Repeat the entries exactly as they are written.

★ ★ ★ ★

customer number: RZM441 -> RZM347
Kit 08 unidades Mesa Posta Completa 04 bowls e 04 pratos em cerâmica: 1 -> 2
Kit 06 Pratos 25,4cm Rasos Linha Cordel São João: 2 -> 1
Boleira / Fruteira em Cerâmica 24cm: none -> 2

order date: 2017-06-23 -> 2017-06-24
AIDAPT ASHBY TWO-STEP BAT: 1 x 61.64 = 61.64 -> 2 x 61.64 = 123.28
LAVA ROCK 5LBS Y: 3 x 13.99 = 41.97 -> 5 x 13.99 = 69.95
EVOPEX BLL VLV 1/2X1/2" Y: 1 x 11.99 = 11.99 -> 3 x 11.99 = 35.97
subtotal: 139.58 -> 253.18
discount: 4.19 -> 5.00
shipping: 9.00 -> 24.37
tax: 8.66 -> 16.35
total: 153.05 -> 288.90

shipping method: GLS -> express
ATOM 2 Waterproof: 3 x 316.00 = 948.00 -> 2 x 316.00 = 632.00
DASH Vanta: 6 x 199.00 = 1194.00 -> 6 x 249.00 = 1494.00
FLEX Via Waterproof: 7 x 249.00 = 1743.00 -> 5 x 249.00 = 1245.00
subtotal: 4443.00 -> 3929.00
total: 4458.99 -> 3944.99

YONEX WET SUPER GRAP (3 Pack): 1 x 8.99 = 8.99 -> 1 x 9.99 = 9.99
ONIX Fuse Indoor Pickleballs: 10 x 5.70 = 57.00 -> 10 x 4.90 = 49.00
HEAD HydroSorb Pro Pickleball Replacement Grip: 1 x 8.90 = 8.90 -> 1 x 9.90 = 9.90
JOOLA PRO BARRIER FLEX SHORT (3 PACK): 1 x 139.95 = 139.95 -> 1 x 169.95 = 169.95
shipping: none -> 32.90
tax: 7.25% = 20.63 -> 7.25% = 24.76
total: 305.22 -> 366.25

★ ★ ★ ★

» EXERCISE RESPONSE:
customer number: RZM441 -> RZM347
Kit 08 unidades Mesa Posta Completa 04 bowls e 04 pratos em cerâmica: 1 -> 2
Kit 06 Pratos 25,4cm Rasos Linha Cordel São João: 2 -> 1
Boleira / Fruteira em Cerâmica 24cm: none -> 2

order date: 2017-06-23 -> 2017-06-24
AIDAPT ASHBY TWO-STEP BAT: 1 x 61.64 = 61.64 -> 2 x 61.64 = 123.28
LAVA ROCK 5LBS Y: 3 x 13.99 = 41.97 -> 5 x 13.99 = 69.95
EVOPEX BLL VLV 1/2X1/2" Y: 1 x 11.99 = 11.99 -> 3 x 11.99 = 35.97
subtotal: 139.58 -> 253.18
discount: 4.19 -> 5.00
shipping: 9.00 -> 24.37
tax: 8.66 -> 16.35
total: 153.05 -> 288.90

shipping method: GLS -> express
ATOM 2 Waterproof: 3 x 316.00 = 948.00 -> 2 x 316.00 = 632.00
DASH Vanta: 6 x 199.00 = 1194.00 -> 6 x 249.00 = 1494.00
FLEX Via Waterproof: 7 x 249.00 = 1743.00 -> 5 x 249.00 = 1245.00
subtotal: 4443.00 -> 3929.00
total: 4458.99 -> 3944.99

YONEX WET SUPER GRAP (3 Pack): 1 x 8.99 = 8.99 -> 1 x 9.99 = 9.99
ONIX Fuse Indoor Pickleballs: 10 x 5.70 = 57.00 -> 10 x 4.90 = 49.00
HEAD HydroSorb Pro Pickleball Replacement Grip: 1 x 8.90 = 8.90 -> 1 x 9.90 = 9.90
JOOLA PRO BARRIER FLEX SHORT (3 PACK): 1 x 139.95 = 139.95 -> 1 x 169.95 = 169.95
shipping: none -> 32.90
tax: 7.25% = 20.63 -> 7.25% = 24.76
total: 305.22 -> 366.25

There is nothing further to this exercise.